MOB BOSS: I think we have a rat
ME: *writing* I’ll pick up some traps and cheese
MOB BOSS: not that kind of rat, you idiot, one that likes to talk
ME: ohhh got it *crosses out cheese and writes in podcast*
got a huge lump of coal in my stocking which was awesome because it was starting to get pretty cold.
if you’re feeling stressed out, just relax, take a deep breath, and exhale fire over all of your enemies. this is more for dragons btw
“just gonna move this somewhere so i don’t lose it”

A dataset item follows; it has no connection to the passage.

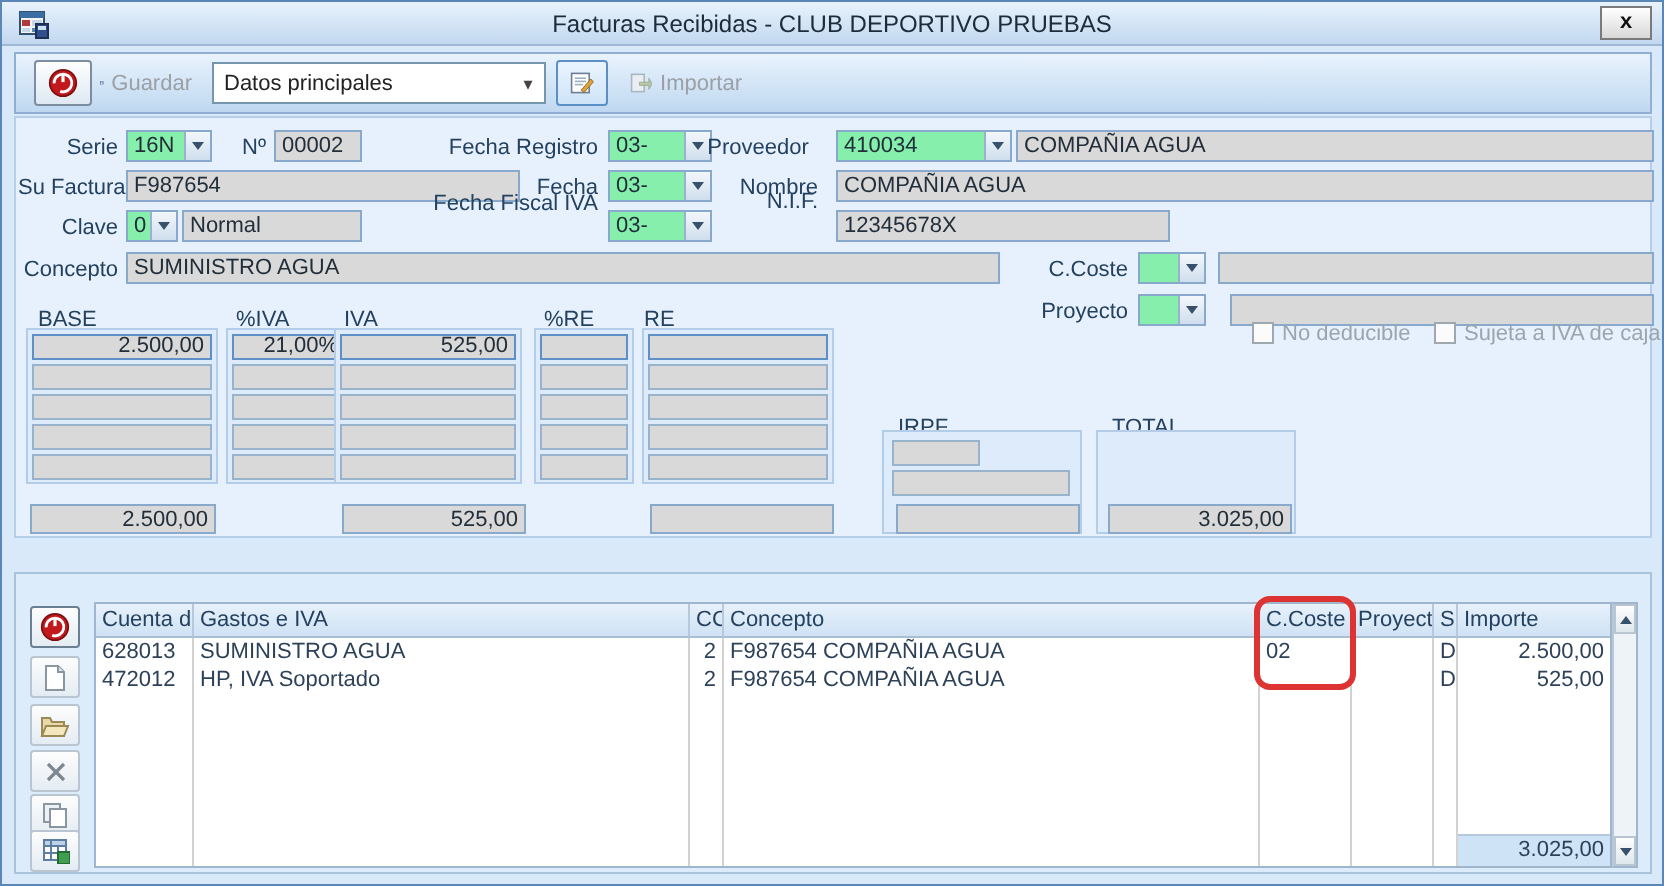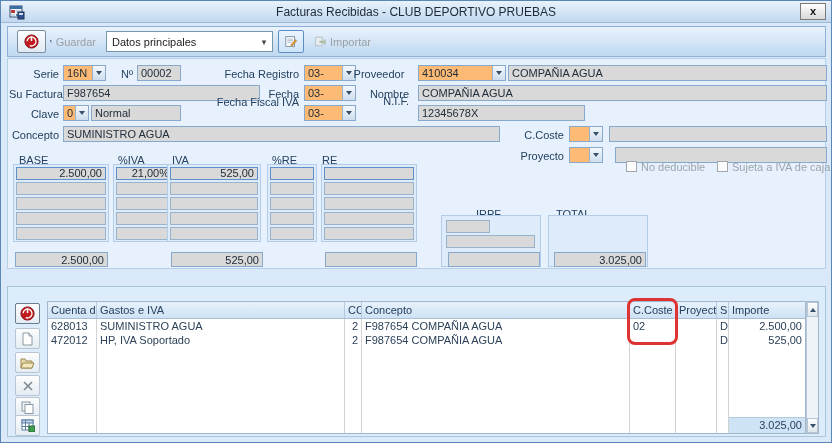"16N" .combo { background: #fdba74 -> #86efac }
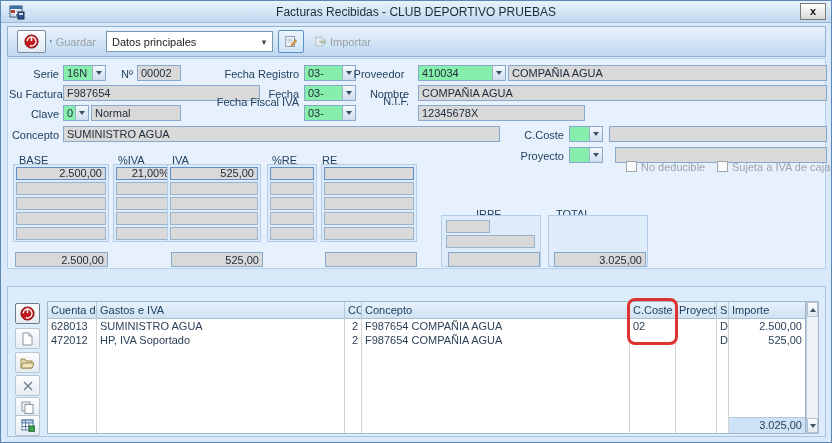"IRPF" div.tax-hdr { left: 475px -> 448px }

famous last (known whereabouts) words
Dear bill collectors, if you want me to answer the phone, instead of “no caller ID” try something like “free shoes”
Me: *googles my symptoms*
WEBMD: drunk for the last 6 days
when i met him, i should’ve recognized the red flags because he immediately wanted to move in with me. 11 months later he still has no job or money and i can’t do anything without him watching my every move.
like, i know he’s my son but he’s gotta get it together.
[painting a model in the nude]
model: r u gonna be naked the whole time
“Eat cheese and sin.”
This is… the best street art sticker I’ve ever seen?!
Shouldn’t all ghosts be naked? It’s not like your clothes die too.
I purposely park three feet away from the drive thru window so Mcdonalds employees can get in their daily stretches.
Adam: Eve, you read the terms and conditions before using that Apple product right?
Eve: Uh yeah, totally
My wife let me remove all her clothes last night.
From the dryer.
Chess says everything about men & women. The King has to take things one step at a time, while the Queen can do whatever the hell she wants.